Team chief Mattia Binotto admitted he considered his future with Ferrari as the team's disappointing start to the season hit a low at last weekend's Belgian Grand Prix where they failed to score a point.
The Italian, promoted to succeed Maurizio Arrivabene as team principal in 2019, told Italian daily Corriere della Sera that he believed he retained the support of Ferrari's board and in particular chairman John Elkann and CEO Louis Camilleri
"I know I have the support of my managers, but I questioned myself," he was quoted saying on the eve of this weekend's Italian Grand Prix. "I reflected on whether I can be suitable for the role of team principal.
"I could have done better in some areas, but I believe that my 25 years in F1 and the knowledge of this company are key elements to do well in this profession.
"I'm not alone, I can assure you. With Louis Camilleri, I speak several times a day and with John Elkann regularly. I get their advice -- certainly their leadership style is different from what we were used to in the past, but I'm not alone. No, not really."

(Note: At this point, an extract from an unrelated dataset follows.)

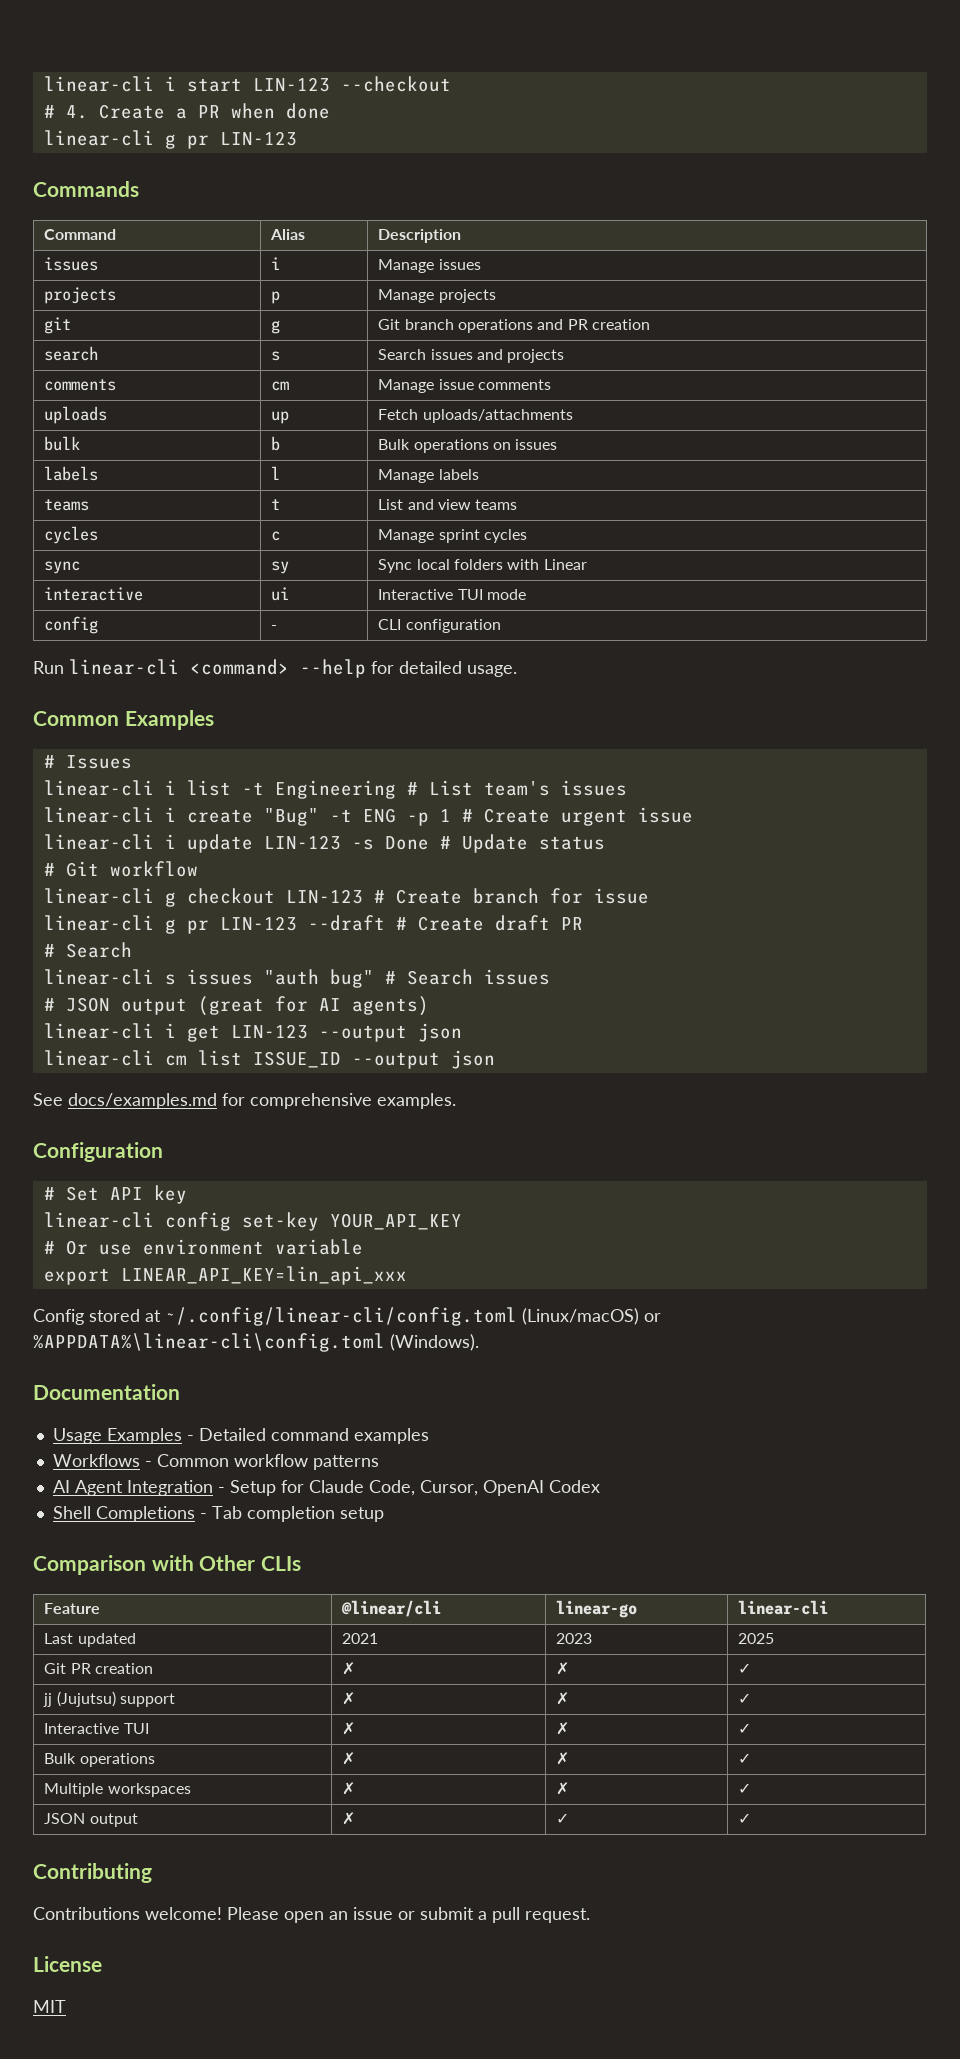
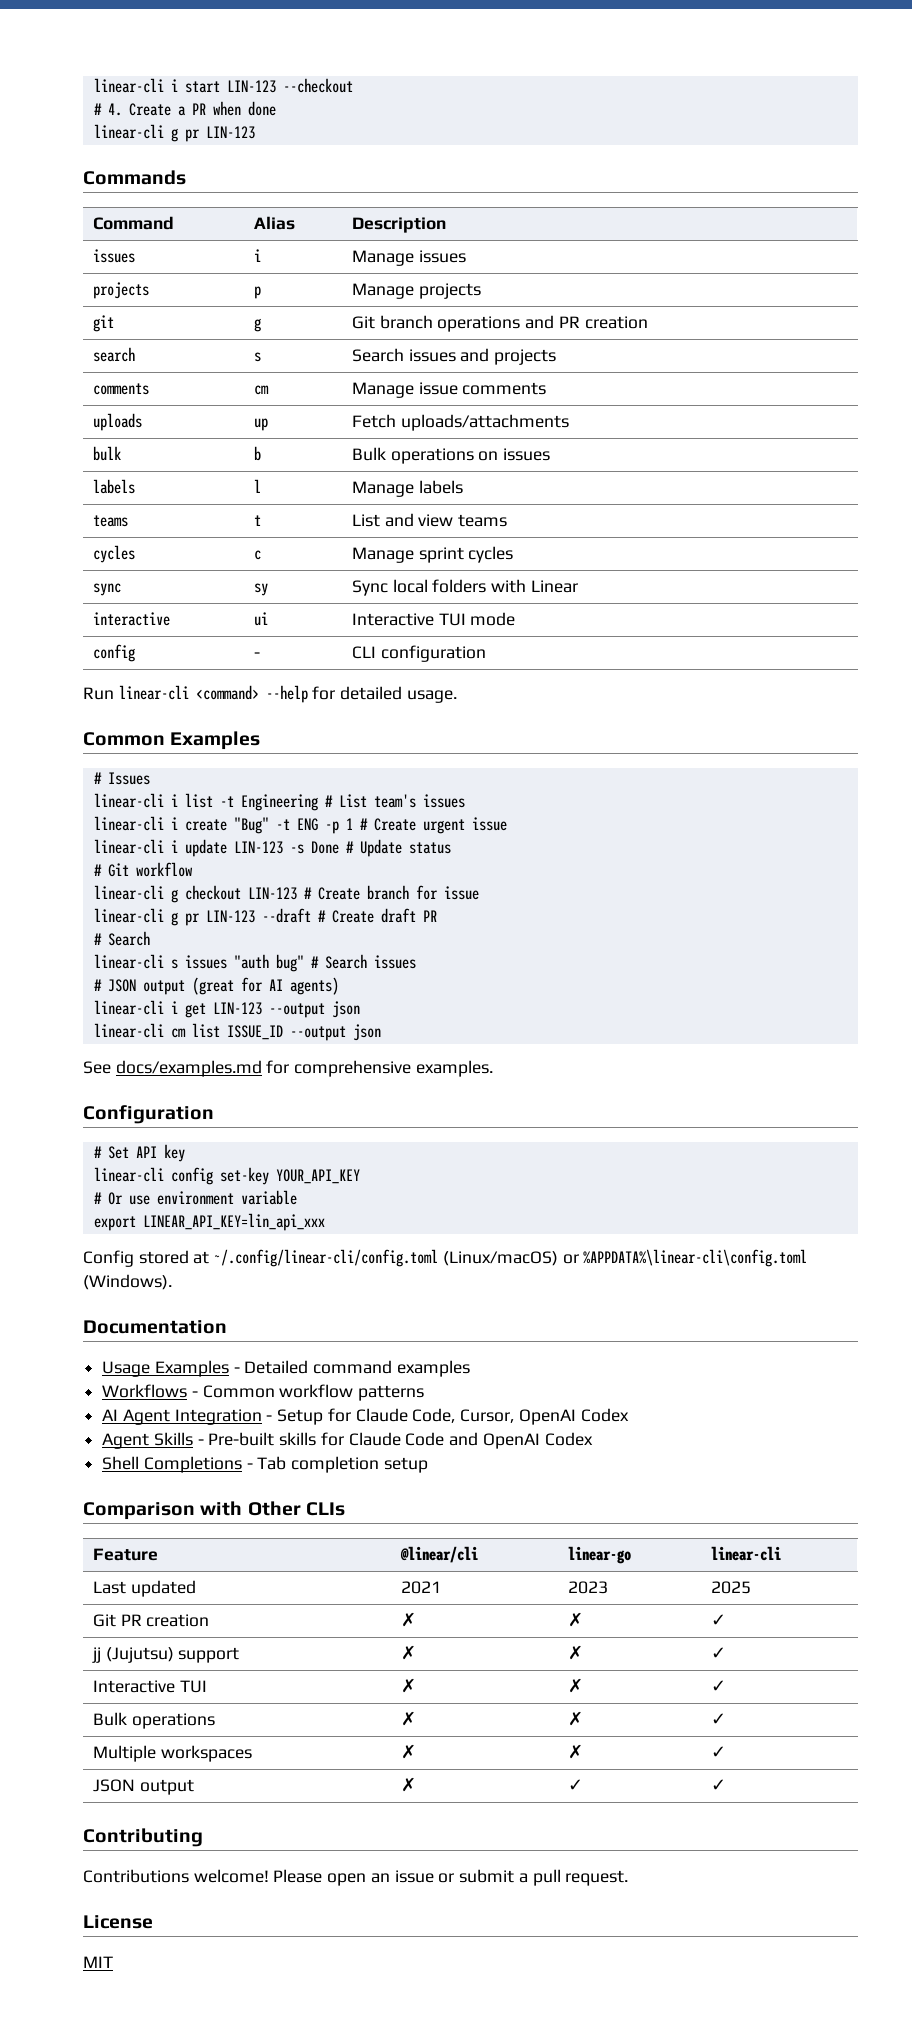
+ Agent Skills - Pre-built skills for Claude Code and OpenAI Codex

Commenting on the team's dismal showing at Spa-Francorchamps and looking ahead to Monza, he said: "Spa has demonstrated the weak points of this car, from the engine to the aerodynamic efficiency.
"We could have done a little better but not too much. This is a different track, the corners are less difficult than those of Spa and the weather conditions are different ...and I'm curious to see how it goes with the new directives."

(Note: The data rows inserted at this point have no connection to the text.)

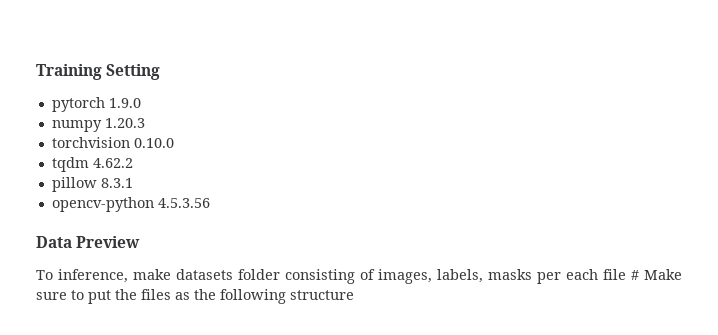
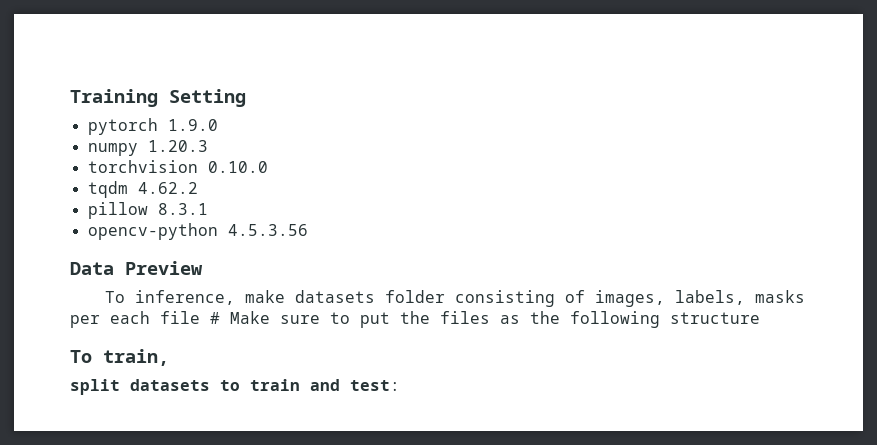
+ To train,
+ split datasets to train and test:

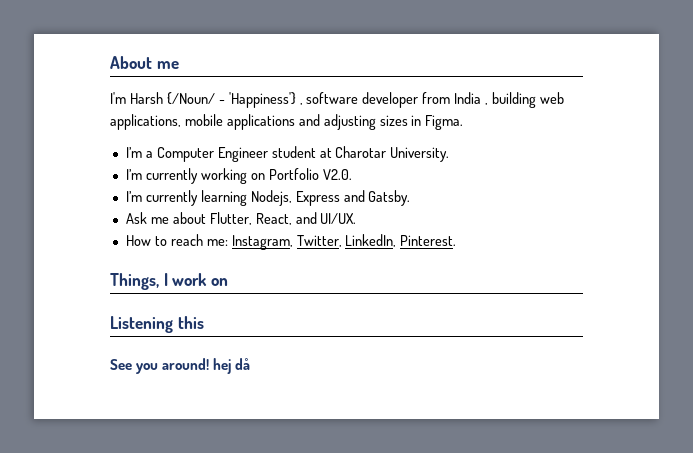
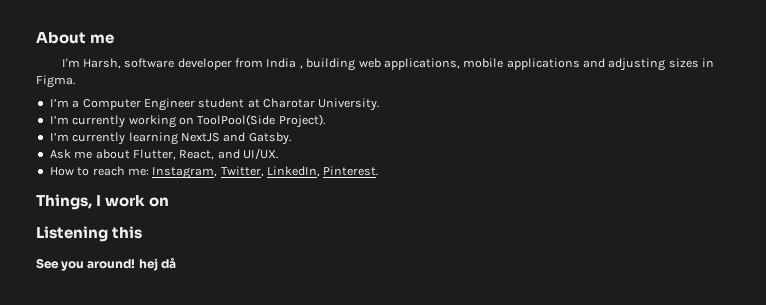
- I'm Harsh {/Noun/ - 'Happiness'} , software developer from India , building web applications, mobile applications and adjusting sizes in Figma.
+ I'm Harsh, software developer from India , building web applications, mobile applications and adjusting sizes in Figma.
- I’m currently working on Portfolio V2.0.
+ I’m currently working on ToolPool(Side Project).
- I’m currently learning Nodejs, Express and Gatsby.
+ I’m currently learning NextJS and Gatsby.

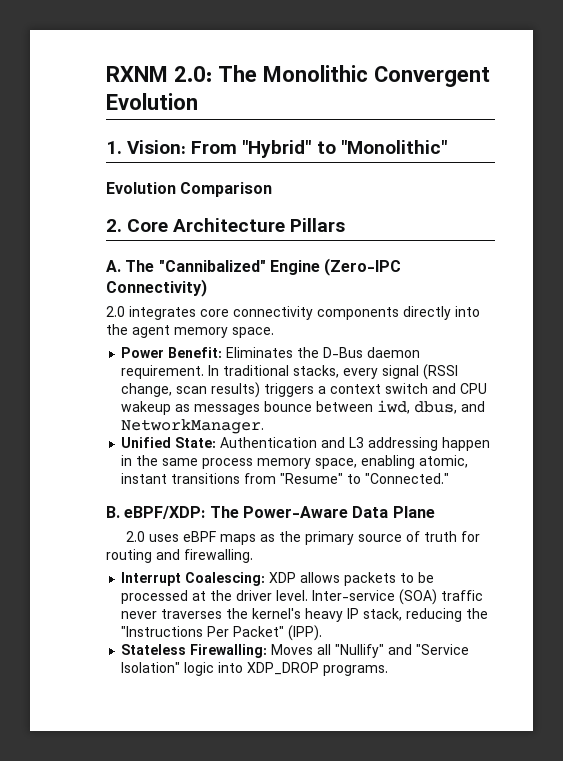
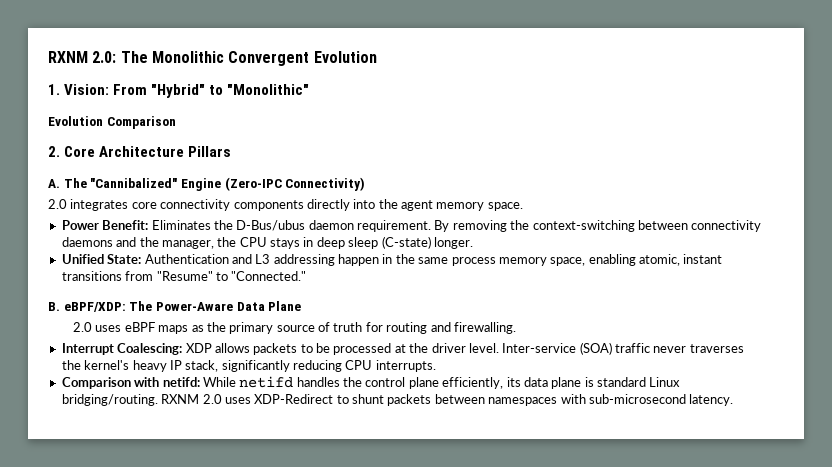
- Power Benefit: Eliminates the D-Bus daemon requirement.
+ Power Benefit: Eliminates the D-Bus/ubus daemon requirement.
- In traditional stacks, every signal (RSSI change, scan results) triggers a context switch and CPU wakeup as messages bounce between iwd, dbus, and NetworkManager.
+ By removing the context-switching between connectivity daemons and the manager, the CPU stays in deep sleep (C-state) longer.
- Inter-service (SOA) traffic never traverses the kernel's heavy IP stack, reducing the "Instructions Per Packet" (IPP).
- Stateless Firewalling: Moves all "Nullify" and "Service Isolation" logic into XDP_DROP programs.
+ Inter-service (SOA) traffic never traverses the kernel's heavy IP stack, significantly reducing CPU interrupts.
+ Comparison with netifd: While netifd handles the control plane efficiently, its data plane is standard Linux bridging/routing. RXNM 2.0 uses XDP-Redirect to shunt packets between namespaces with sub-microsecond latency.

The new technical directive bans qualifying engine 'party modes' which dominant team Mercedes have suggested is intended to slow them down.
On Friday, Ferrari performed better than many critics had forecast with 2019 Monza pole man and winner Charles Leclerc winding up eighth after the second practice.

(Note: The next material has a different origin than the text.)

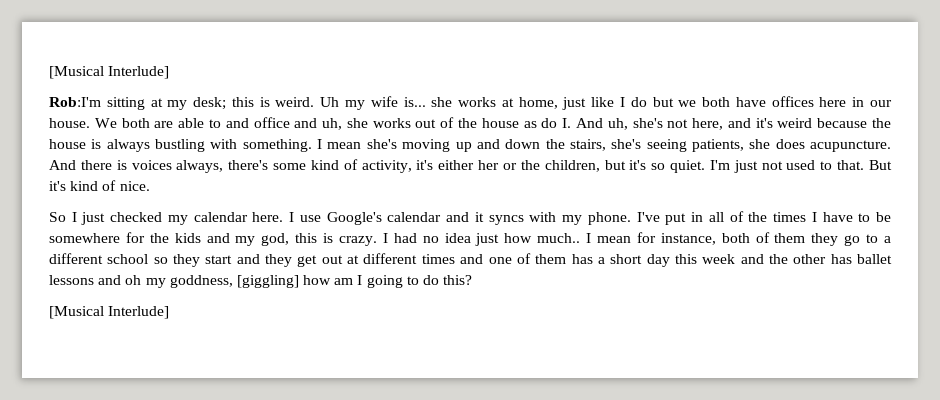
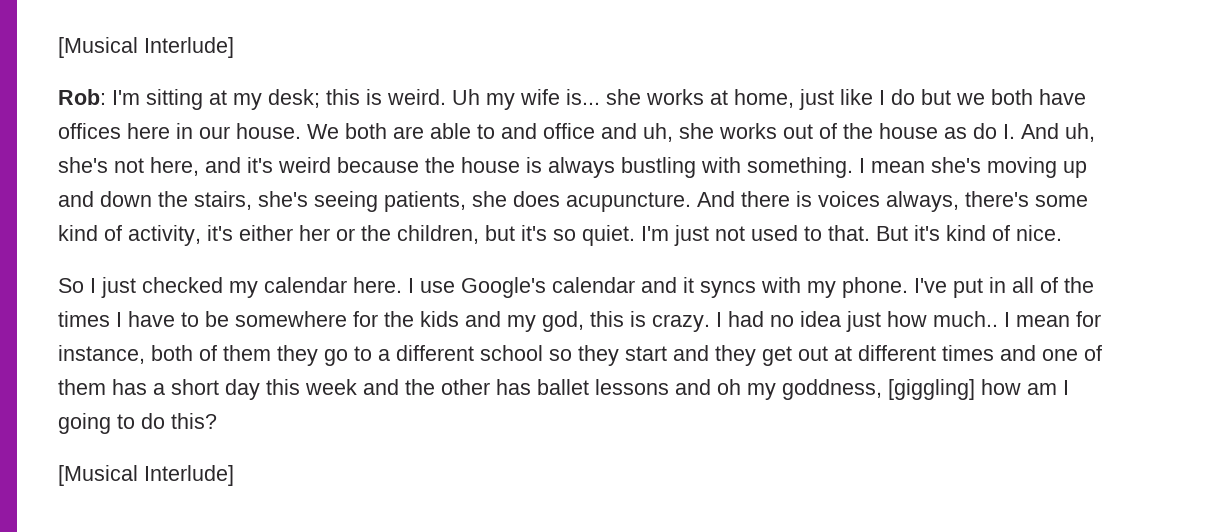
- Rob:I'm sitting at my desk; this is weird.
+ Rob: I'm sitting at my desk; this is weird.

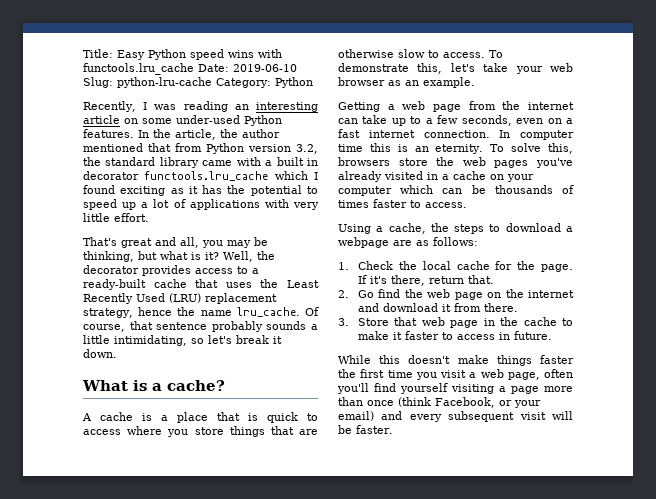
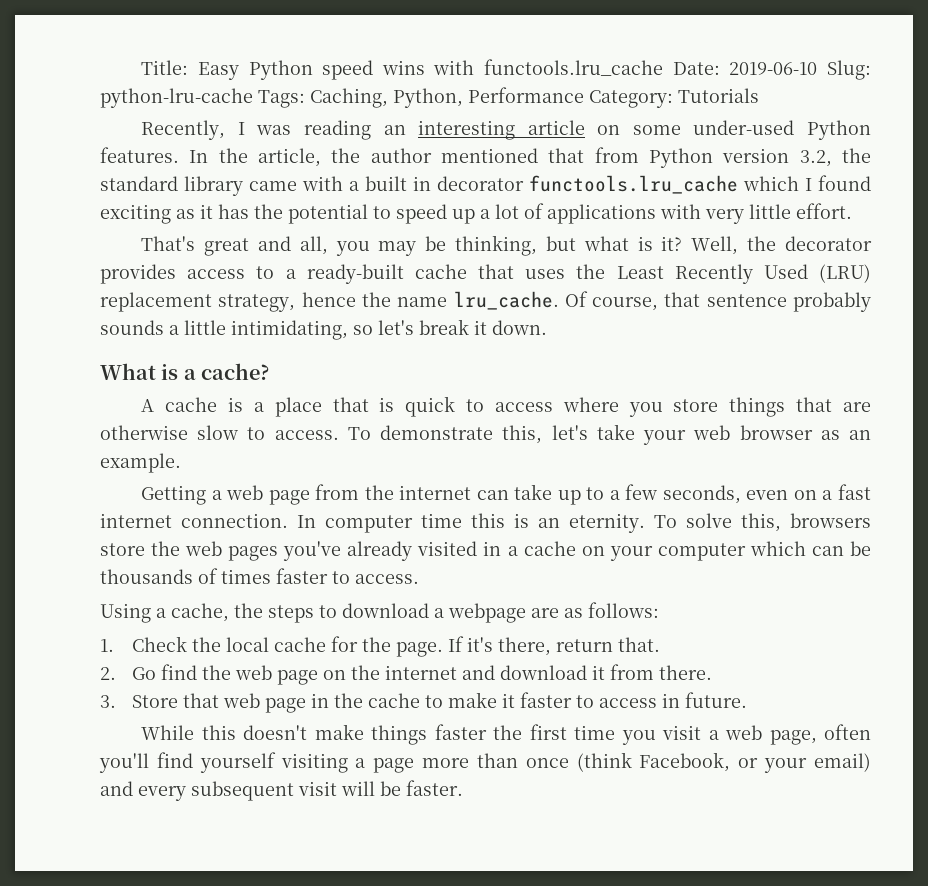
- Title: Easy Python speed wins with functools.lru_cache Date: 2019-06-10 Slug: python-lru-cache Category: Python
+ Title: Easy Python speed wins with functools.lru_cache Date: 2019-06-10 Slug: python-lru-cache Tags: Caching, Python, Performance Category: Tutorials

"It was very difficult to drive on high fuel," said Leclerc. "I think we expected a bit worse on the low fuel runs, but then on the high fuel runs, we expected a bit better...
"So we definitely need to try and find something for the race, otherwise it's going to be very, very difficult."
Four-time champion Sebastian Vettel, in his last season at Ferrari, was 12th.
"Where are we lacking? I think we're losing down the straights, which is expected, but in terms of where we want to have a better car to drive, we're lacking grip on corner entry with pretty much all four wheels -- the car is sliding quite a lot and it's a handful.
"It's very difficult to get everything right, to get the lap together but we're trying to make it a bit better for tomorrow. Part of it is Monza, part of it is our car."